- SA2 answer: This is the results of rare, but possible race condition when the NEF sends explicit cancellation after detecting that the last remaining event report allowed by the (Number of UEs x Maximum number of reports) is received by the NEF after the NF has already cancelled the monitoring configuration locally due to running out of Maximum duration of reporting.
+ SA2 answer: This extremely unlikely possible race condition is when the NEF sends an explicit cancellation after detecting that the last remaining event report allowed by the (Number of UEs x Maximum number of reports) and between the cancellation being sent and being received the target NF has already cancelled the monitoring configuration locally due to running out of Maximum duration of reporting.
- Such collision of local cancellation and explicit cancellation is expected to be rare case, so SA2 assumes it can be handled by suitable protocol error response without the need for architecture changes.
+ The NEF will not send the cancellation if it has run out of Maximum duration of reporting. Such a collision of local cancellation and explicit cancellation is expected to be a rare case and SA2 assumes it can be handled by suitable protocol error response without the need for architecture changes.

==

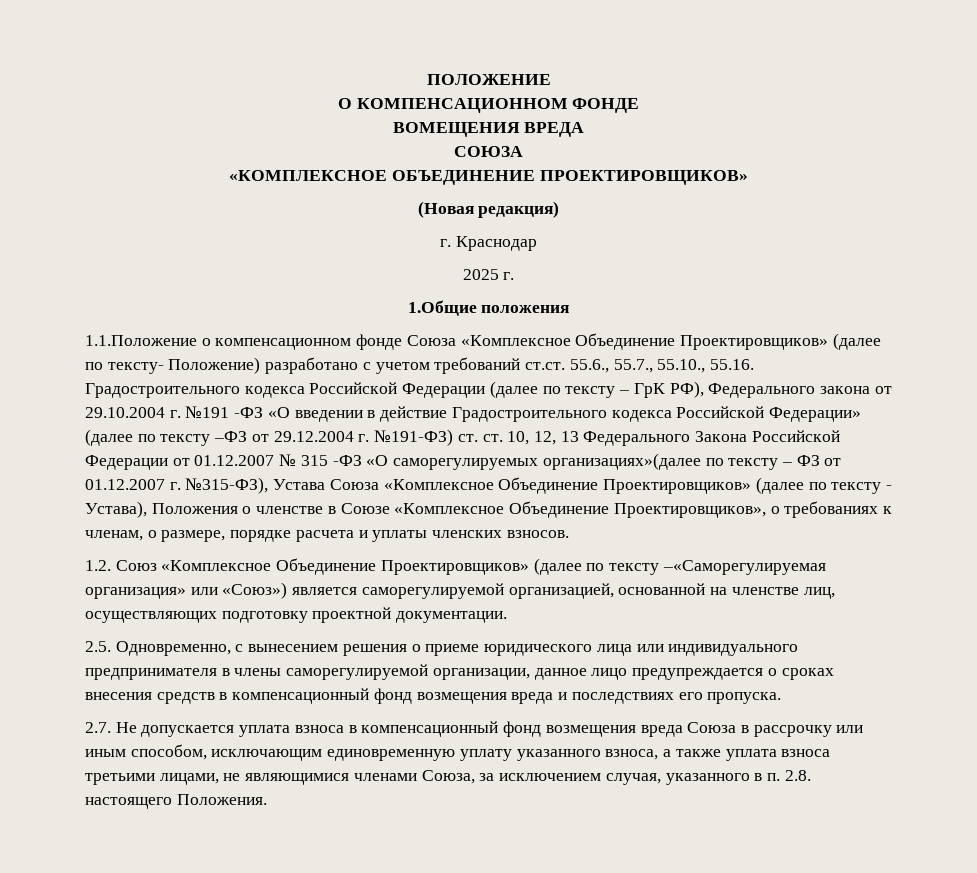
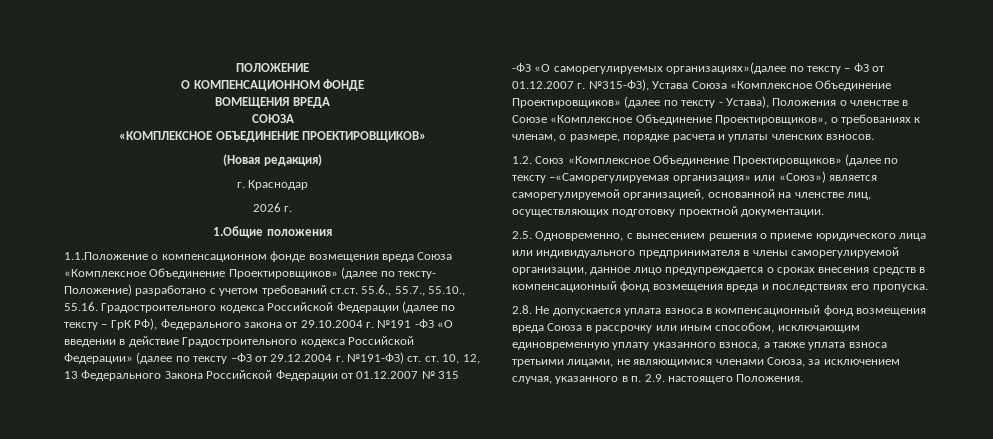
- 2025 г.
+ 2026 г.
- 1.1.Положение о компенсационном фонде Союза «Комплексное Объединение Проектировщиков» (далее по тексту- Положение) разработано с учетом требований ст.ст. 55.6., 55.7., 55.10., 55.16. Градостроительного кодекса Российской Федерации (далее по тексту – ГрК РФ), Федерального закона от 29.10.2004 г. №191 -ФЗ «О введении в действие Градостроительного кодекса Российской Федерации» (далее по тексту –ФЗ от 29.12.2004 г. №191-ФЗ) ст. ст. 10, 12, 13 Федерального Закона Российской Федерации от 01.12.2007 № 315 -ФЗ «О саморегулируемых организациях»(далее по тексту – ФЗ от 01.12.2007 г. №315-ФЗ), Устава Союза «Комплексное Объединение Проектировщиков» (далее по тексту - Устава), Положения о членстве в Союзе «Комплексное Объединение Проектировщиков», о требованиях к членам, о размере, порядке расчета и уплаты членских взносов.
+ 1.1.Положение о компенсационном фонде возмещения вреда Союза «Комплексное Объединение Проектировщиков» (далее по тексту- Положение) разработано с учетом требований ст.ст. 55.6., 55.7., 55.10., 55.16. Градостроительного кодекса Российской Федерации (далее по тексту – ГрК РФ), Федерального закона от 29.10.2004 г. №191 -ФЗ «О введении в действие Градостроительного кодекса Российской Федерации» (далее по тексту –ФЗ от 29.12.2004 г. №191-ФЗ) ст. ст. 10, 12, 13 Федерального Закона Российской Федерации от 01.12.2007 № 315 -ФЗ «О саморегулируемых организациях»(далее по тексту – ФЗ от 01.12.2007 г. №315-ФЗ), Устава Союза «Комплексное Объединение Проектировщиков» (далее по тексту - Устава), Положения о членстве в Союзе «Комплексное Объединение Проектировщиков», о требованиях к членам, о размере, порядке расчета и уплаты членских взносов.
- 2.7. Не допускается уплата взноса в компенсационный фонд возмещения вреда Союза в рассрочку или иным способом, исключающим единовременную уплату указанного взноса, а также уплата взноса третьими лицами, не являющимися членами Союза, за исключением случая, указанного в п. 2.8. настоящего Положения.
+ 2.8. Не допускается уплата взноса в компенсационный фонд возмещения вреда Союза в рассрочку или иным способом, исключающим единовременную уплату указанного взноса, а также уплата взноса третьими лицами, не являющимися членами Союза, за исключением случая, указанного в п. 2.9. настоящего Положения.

● **Task to complete**:
For the records above, state the count of lines where "также" appears, without any other text.

● **Answer for the task**:
2